Ed Miliband war immer der kleine Bruder. Der fünf Jahre ältere David zog für Tony Blair die Strippen, Ed arbeitete für dessen Schatzkanzler Gordon Brown. Als dieser Premierminister Großbritanniens wurde, holte er David Miliband ins Außenministerium, Ed blieb das weniger angesehene Ressort für Energie und Klimaschutz.

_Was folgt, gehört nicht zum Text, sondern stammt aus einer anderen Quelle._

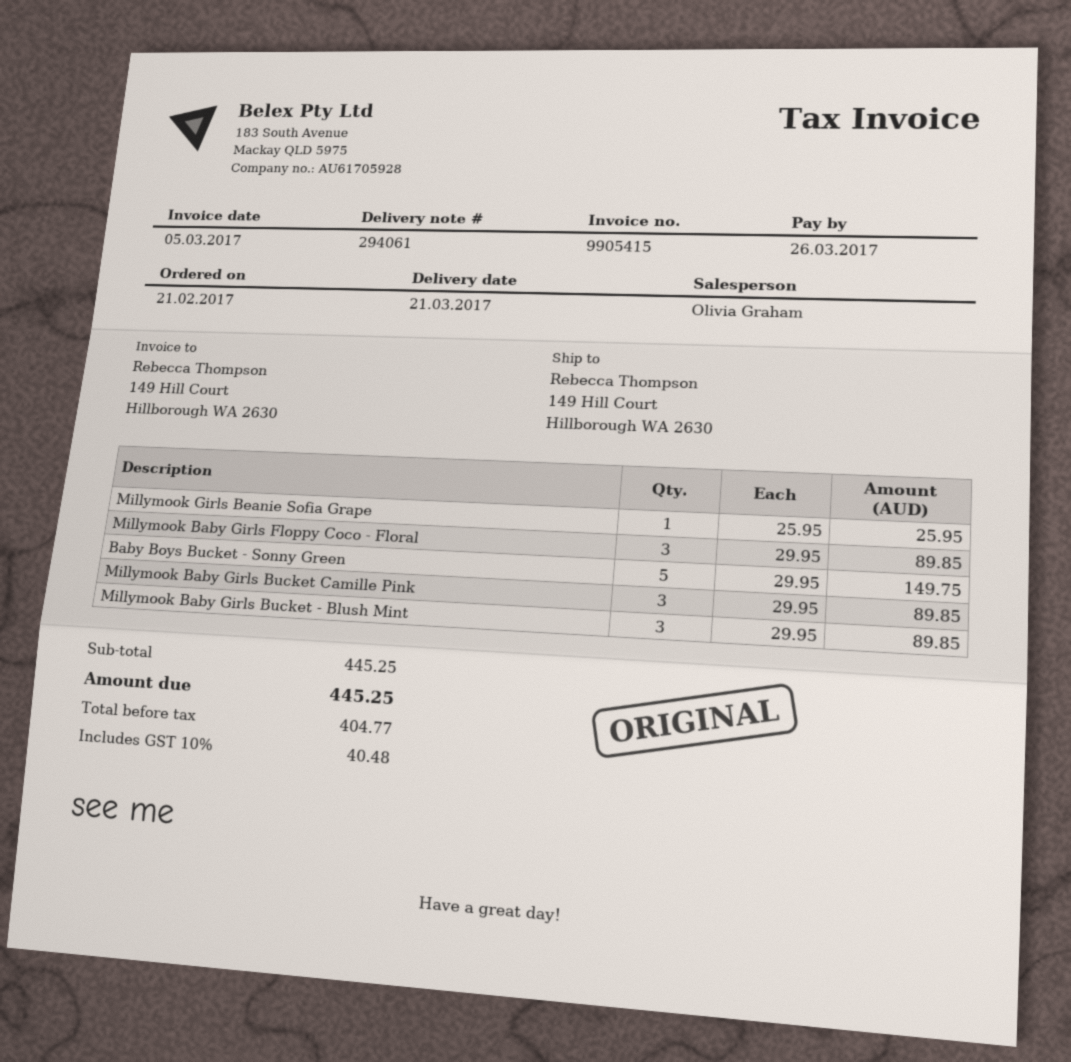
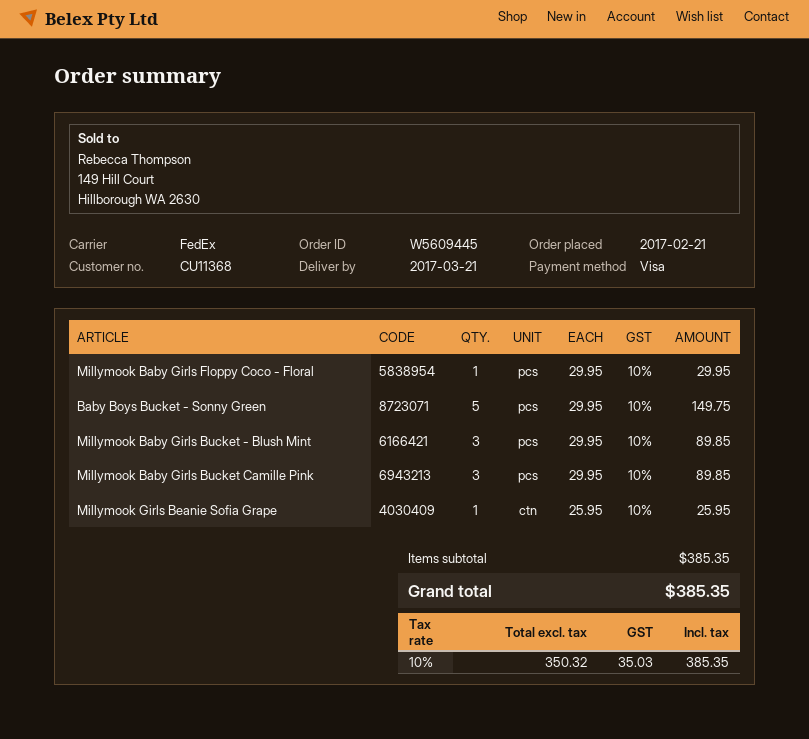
Millymook Baby Girls Floppy Coco - Floral: 3 x 29.95 = 89.85 -> 1 x 29.95 = 29.95
subtotal: 445.25 -> 385.35
net: 404.77 -> 350.32
tax: 10% = 40.48 -> 10% = 35.03
total: 445.25 -> 385.35

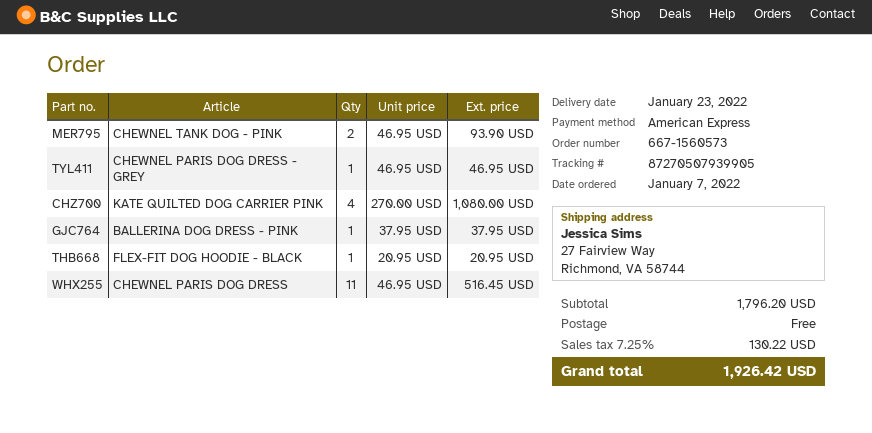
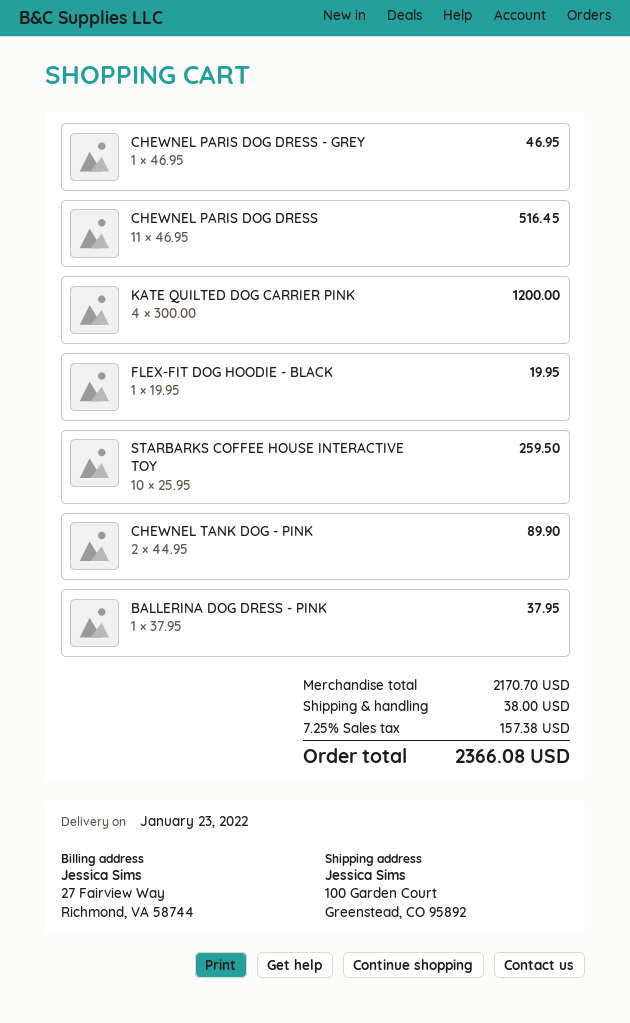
ship to: 27 Fairview Way, Richmond, VA 58744 -> 100 Garden Court, Greenstead, CO 95892
CHEWNEL TANK DOG - PINK: 2 x 46.95 = 93.90 -> 2 x 44.95 = 89.90
KATE QUILTED DOG CARRIER PINK: 4 x 270.00 = 1080.00 -> 4 x 300.00 = 1200.00
FLEX-FIT DOG HOODIE - BLACK: 1 x 20.95 = 20.95 -> 1 x 19.95 = 19.95
STARBARKS COFFEE HOUSE INTERACTIVE TOY: none -> 10 x 25.95 = 259.50
subtotal: 1796.20 -> 2170.70
shipping: 0.00 -> 38.00
tax: 7.25% = 130.22 -> 7.25% = 157.38
total: 1926.42 -> 2366.08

Der jüngere Miliband stellte sich bisweilen selbst als "der andere Miliband" vor.

Beim Labour-Parteitag am Wochenende in Manchester, als es um den Parteivorsitz ging, zog der "kleine" Ed Miliband am Favoriten David vorbei. Erst ganz zum Schluss der Abstimmung hatte sich der Wind gedreht. Wie sein Bruder gilt auch Ed als hervorragender Analytiker, heller Kopf und brillanter Polit-Stratege.

Neil Kinnock, früherer Labour-Parteichef und EU-Kommissar, hält ihn sogar für überlegen. "Er hat alle Fähigkeiten, die sein Bruder hat", sagte er. Anders als der wenig volksnahe David habe Ed aber zudem die Fähigkeit, Menschen zu erreichen.

Der heute 40 Jahre alte Ed Miliband, der am Heiligen Abend Geburtstag hat, gehört dem linken Parteiflügel an. Ihm wird nachgesagt, gut mit den Gewerkschaften zu können und Arbeiter-Interessen zu vertreten.